═════ Supplied material

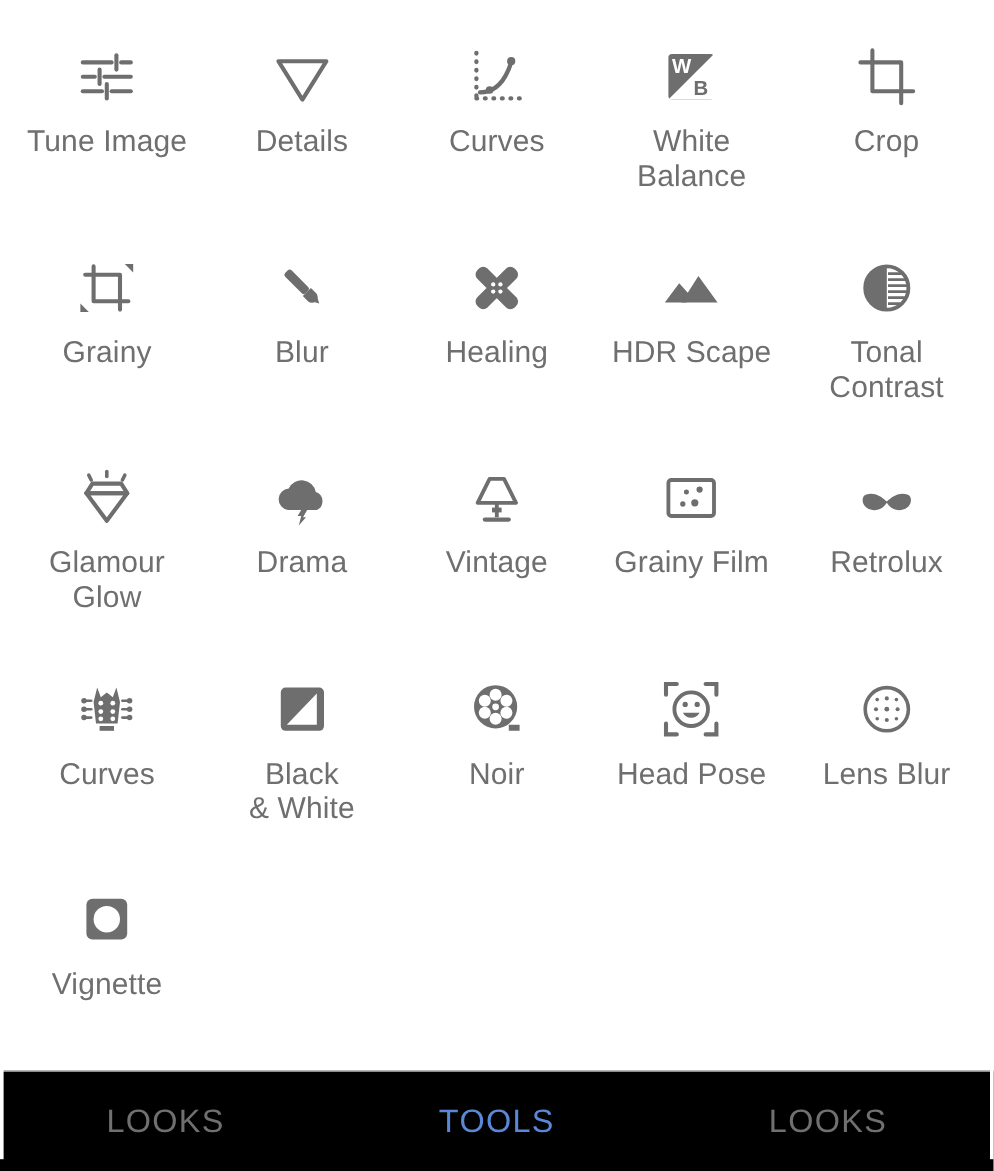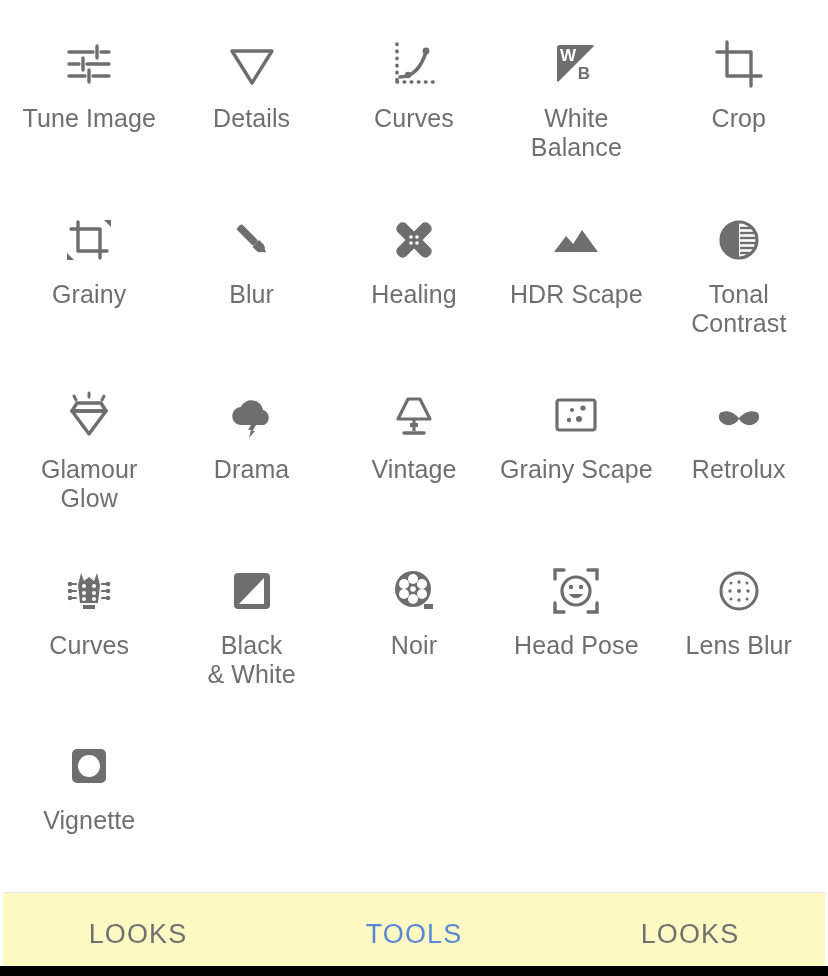--- a/index.html
+++ b/index.html
@@ -283,7 +283,7 @@
       </g>
           </svg>
         </div>
-        <div class="tool-label">Grainy Scape</div>
+        <div class="tool-label">Grainy Film</div>
       </div>
       <div class="tool">
         <div class="tool-icon">

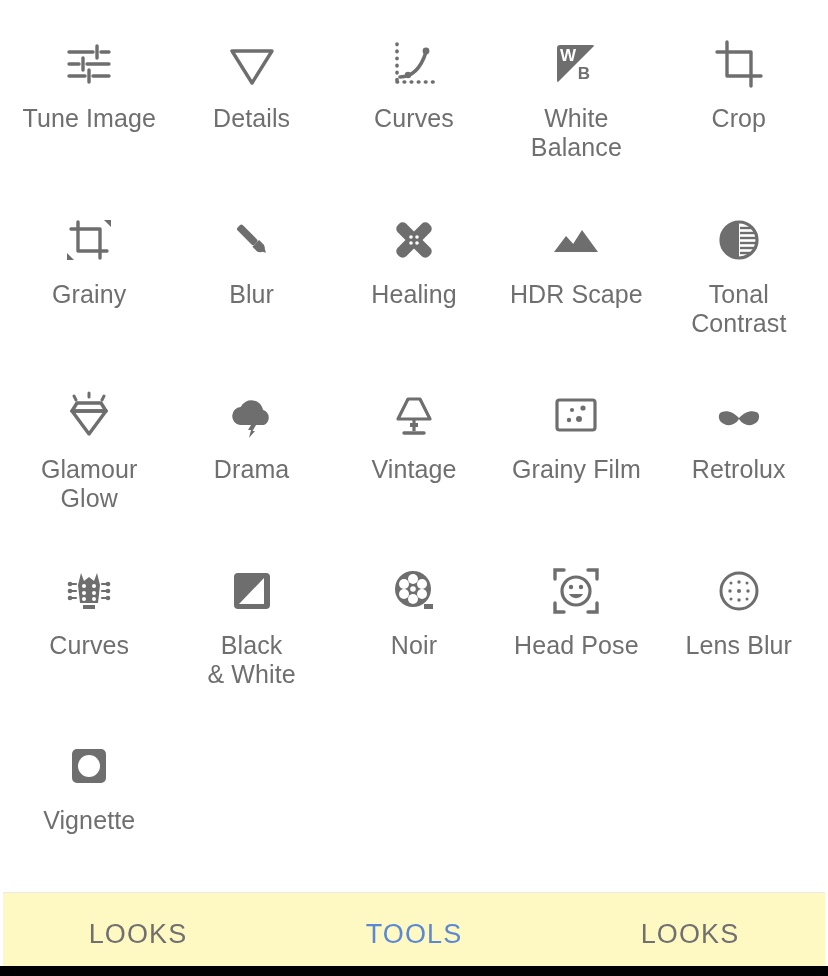--- a/index.html
+++ b/index.html
@@ -69,7 +69,7 @@
     display: grid;
     grid-template-columns: repeat(3, 1fr);
     align-items: center;
-    background: #fef9c3;
+    background: #000000;
     border-top: 1px solid #eaeaea;
   }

══════════

■ Work instructions ■
Set every record down again verbatim, without pictures.

■ Response box ■
--- a/index.html
+++ b/index.html
@@ -283,7 +283,7 @@
       </g>
           </svg>
         </div>
-        <div class="tool-label">Grainy Scape</div>
+        <div class="tool-label">Grainy Film</div>
       </div>
       <div class="tool">
         <div class="tool-icon">

--- a/index.html
+++ b/index.html
@@ -69,7 +69,7 @@
     display: grid;
     grid-template-columns: repeat(3, 1fr);
     align-items: center;
-    background: #fef9c3;
+    background: #000000;
     border-top: 1px solid #eaeaea;
   }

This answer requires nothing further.